In machine learning (which I am trying to learn about, rather unsuccessfully), the ‘cost function’ is an important tool. In the examples I’ve seen, the cost function looks to be nothing more than the variance between one layer of the neural network in question and its desired or ideal output.
Can neural networks have cost functions that are based on measures other than variance? I assume the answer is yes and their cost functions can even be non-parametrically based. Otherwise their capacity to learn would be fatally-flawed, no?
In addition to your always appreciated insights, I’d be really interested in any links or resources on this topic that you’d recommend (at a basic level ;)).
Thanks,
(rather than embedding links for the key terms in my post above, anyone interested should really consider checking out the videos on the subject by 3Blue1Brown, e.g. What is a neural network? and How neural networks learn. As with everything on that channel, they are phenomenal.)
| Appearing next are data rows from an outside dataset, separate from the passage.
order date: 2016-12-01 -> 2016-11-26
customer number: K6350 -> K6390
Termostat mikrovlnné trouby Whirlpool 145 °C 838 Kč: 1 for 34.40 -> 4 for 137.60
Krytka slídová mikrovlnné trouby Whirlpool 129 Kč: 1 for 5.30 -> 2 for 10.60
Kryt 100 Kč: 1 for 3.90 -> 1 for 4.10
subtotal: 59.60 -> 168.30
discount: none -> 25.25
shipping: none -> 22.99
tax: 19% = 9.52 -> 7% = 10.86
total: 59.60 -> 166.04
Still, I am unclear, though, since in the link, the Loss Function ultimately depends on the variance, i.e. Σ|x[sub]i[/sub][sup]2[/sup]|.
Could a loss function be defined to depend on something other than the sum of the squares of the distances from the best answer? Why not the 4th power, or the 34th, or a polynomial of some sort, or any other metric?
I think I am missing a key point - must the distances (as usually defined) be incorporated?
Yes, it absolutely can, but often loss functions are based on variance because it behaves nicely (smoothly) when you differentiate your equations. And we already know lots of properties of variances that we don’t necessarily know about other moments of the data (without a bunch of calculation)
Another common one is mean absolute error : sum(|x-mean|) (those are absolute value bars)
Oh, and to ‘must the distances be incorporated’ - yes, because that goes to the heart of what the loss function is doing.
Basically, when training, you take all your inputs, make a prediction, then look at the difference between your prediction and reality. The difference between them is your ‘loss’ - for that data point, and for however you define ‘distance’ (different loss functions are different ways of classifying ‘distance from correctness’). The total loss is the sum of all the individual losses.
Yep. Sometimes the variance is multiplied by a sigmoidal or inverse tangent function, too, which works because both of those are well behaved functions easy to differentiate.
That makes perfect sense. But I guess it comes at the potential cost of missing a ‘better’ measure, albeit with tough to model/work with parameters.
ISTM this is a like a question I had a long time ago about how, when finding the best fit for a set of data points (say, 2D), you would assume in advance there was a linear or a log-linear relationship. I always wondered why it couldn’t be some other, better fitting curve, a polynomial, or a transcendental function. The answer, I think, is that you never can know when you have only finitely many data points.
ETA:
Very helpful! The inverse tan was actually one of the factors I had thought about (for the wrong the reason, mind you)
I should add that sometimes the loss function is selected based on the kind of errors expected in the signal. If you want a function that rejects one wild point and goes right through all the other points, a max(absolute value) (L-inf norm L^infty-Norm -- from Wolfram MathWorld) is a good choice, but I think (don’t recall for sure) it has computational issues (though you can approximate with a L-100 norm which would be differentiable.
I got the above wrong. L2 is great for systems with gaussian noise (which is of course, quite common). L1 works well for the “single wild point” case. L-inf works well for the uniform noise case.
Outstanding link. My question is answered. Even the wiki link (in your link) on loss functions (that I obviously hadn’t seen) tells me what I need to know.
Next up, stochastic gradient descent as a form of simulated annealing. I wish.
A somewhat relevant tangent:
Deep networks (many layers) were traditionally difficult to impossible to train using these methods due to different layers learning at different rates.
Some key insights from Bengio, Hinton, and LeCun resulted in learning algorithms that worked for deep networks which created the recent explosion in effective neural network usage.